National Average Spot Rates, July
- Van: $2.04 per mile, up 24 cents compared to June
- Flatbed: $2.20 per mile, up 13 cents
- Reefer: $2.30 per mile, up 15 cents
The average spot van rate last month was 10.6% higher compared to July 2019. Van and reefer rates entered August much higher than their July averages at $2.20 a mile for vans and $2.42 for reefers.
Trends to Watch
- Rates rise on high-volume van lanes: Average spot van rates increased on 55 of DAT’s top 100 lanes by volume compared to the previous week. Volumes on those 100 lanes were only 2% higher week over week, however.
- Retail freight keeps DCs busy: Load volumes out of the top 10 fulfillment warehouse markets rose 25% last month as a surge of imports for home improvement and other stay-at-home goods flows through supply chains. This was especially prevalent at Midwest distribution hubs like Joliet, Ill., and Indianapolis. At the lane level, spot van rates from Memphis to Atlanta increased 10 cents to an average of $3.11 per mile last week. That’s up 55 cents over the past two weeks.

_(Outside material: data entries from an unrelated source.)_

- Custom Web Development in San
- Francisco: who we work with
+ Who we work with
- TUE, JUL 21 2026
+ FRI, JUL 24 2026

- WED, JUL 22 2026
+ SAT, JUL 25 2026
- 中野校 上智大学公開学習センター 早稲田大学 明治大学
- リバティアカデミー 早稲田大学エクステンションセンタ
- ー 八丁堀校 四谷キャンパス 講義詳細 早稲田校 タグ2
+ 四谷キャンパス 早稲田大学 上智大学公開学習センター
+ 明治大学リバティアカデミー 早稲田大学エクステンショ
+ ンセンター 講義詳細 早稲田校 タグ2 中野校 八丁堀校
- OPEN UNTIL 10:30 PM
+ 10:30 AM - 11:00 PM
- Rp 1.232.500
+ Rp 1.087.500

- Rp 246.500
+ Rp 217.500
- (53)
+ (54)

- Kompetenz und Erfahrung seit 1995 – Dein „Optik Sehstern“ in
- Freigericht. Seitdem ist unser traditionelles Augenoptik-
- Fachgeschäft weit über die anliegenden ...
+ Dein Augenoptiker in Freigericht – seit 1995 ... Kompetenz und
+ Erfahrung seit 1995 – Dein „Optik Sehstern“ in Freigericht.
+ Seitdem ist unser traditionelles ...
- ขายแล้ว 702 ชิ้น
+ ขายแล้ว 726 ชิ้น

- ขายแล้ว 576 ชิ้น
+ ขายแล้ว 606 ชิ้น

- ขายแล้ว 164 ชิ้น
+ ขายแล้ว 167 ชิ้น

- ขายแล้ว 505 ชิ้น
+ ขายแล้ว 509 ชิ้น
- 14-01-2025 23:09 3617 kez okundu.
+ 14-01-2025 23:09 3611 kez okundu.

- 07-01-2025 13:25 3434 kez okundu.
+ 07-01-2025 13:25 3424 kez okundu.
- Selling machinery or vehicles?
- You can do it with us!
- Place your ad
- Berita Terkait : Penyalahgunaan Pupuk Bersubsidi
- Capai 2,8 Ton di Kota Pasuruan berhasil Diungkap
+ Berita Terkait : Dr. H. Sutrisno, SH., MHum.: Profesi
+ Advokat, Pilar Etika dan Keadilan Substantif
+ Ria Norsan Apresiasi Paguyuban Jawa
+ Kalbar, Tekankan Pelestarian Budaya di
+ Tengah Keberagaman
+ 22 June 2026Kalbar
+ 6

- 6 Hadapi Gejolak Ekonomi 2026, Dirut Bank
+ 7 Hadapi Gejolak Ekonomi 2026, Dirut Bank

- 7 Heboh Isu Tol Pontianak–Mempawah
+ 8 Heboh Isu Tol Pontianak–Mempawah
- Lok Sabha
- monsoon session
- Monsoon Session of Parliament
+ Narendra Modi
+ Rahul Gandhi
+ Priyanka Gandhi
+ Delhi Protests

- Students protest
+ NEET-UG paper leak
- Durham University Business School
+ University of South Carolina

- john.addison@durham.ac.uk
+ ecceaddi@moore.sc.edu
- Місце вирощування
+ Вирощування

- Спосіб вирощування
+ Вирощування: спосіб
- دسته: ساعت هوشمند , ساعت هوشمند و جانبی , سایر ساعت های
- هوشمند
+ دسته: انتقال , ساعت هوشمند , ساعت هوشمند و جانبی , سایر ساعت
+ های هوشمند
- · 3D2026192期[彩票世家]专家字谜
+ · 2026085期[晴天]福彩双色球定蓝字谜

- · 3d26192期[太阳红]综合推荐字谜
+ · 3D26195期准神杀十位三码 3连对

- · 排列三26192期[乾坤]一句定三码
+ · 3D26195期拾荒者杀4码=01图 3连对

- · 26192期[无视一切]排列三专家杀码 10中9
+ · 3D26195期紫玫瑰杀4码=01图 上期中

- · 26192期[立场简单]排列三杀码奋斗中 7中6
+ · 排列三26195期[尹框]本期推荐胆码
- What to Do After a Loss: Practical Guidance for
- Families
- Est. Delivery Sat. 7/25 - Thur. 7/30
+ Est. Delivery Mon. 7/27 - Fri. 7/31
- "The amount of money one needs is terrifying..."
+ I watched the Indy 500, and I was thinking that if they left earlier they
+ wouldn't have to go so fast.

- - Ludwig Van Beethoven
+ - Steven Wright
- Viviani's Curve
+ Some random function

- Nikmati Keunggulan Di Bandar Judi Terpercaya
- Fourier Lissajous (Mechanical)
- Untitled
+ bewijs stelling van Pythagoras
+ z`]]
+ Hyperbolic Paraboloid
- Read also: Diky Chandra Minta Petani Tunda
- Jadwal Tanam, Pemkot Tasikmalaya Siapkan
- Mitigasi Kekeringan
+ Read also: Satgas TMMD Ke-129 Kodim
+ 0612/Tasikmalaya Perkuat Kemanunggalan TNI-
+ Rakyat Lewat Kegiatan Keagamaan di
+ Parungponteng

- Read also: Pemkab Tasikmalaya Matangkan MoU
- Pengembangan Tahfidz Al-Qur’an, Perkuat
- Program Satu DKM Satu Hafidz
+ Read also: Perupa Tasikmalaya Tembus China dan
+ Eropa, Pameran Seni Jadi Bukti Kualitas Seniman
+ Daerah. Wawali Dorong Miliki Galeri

- Storm warnings: Isaias is a reminder of spot market dynamics ahead of, during, and after a major storm. Last week more loads moved out of Florida than normal, with van volume out of Lakeland, Fla., up 20% compared to the week before. The Atlantic hurricane season is off to a fast start, with Isaias being the earliest ninth named storm on record.
- Produce preferences: The pandemic is affecting demand for specific types of produce. High volumes of citrus fruits and leafy greens led to tighter capacity in Southern California, especially in the Salinas Valley. Produce volumes for the entire state were up 53% in July compared to June, but the struggling restaurant and foodservice industries continue to drive uncertainty there as well.
Reefer demand is higher in Philadelphia, Elizabeth, N.J., and other northeast port markets that handle imported fruits and vegetables. Elizabeth to Lakeland, Fla., rose 10 cents to an average of $2.04 a mile last week.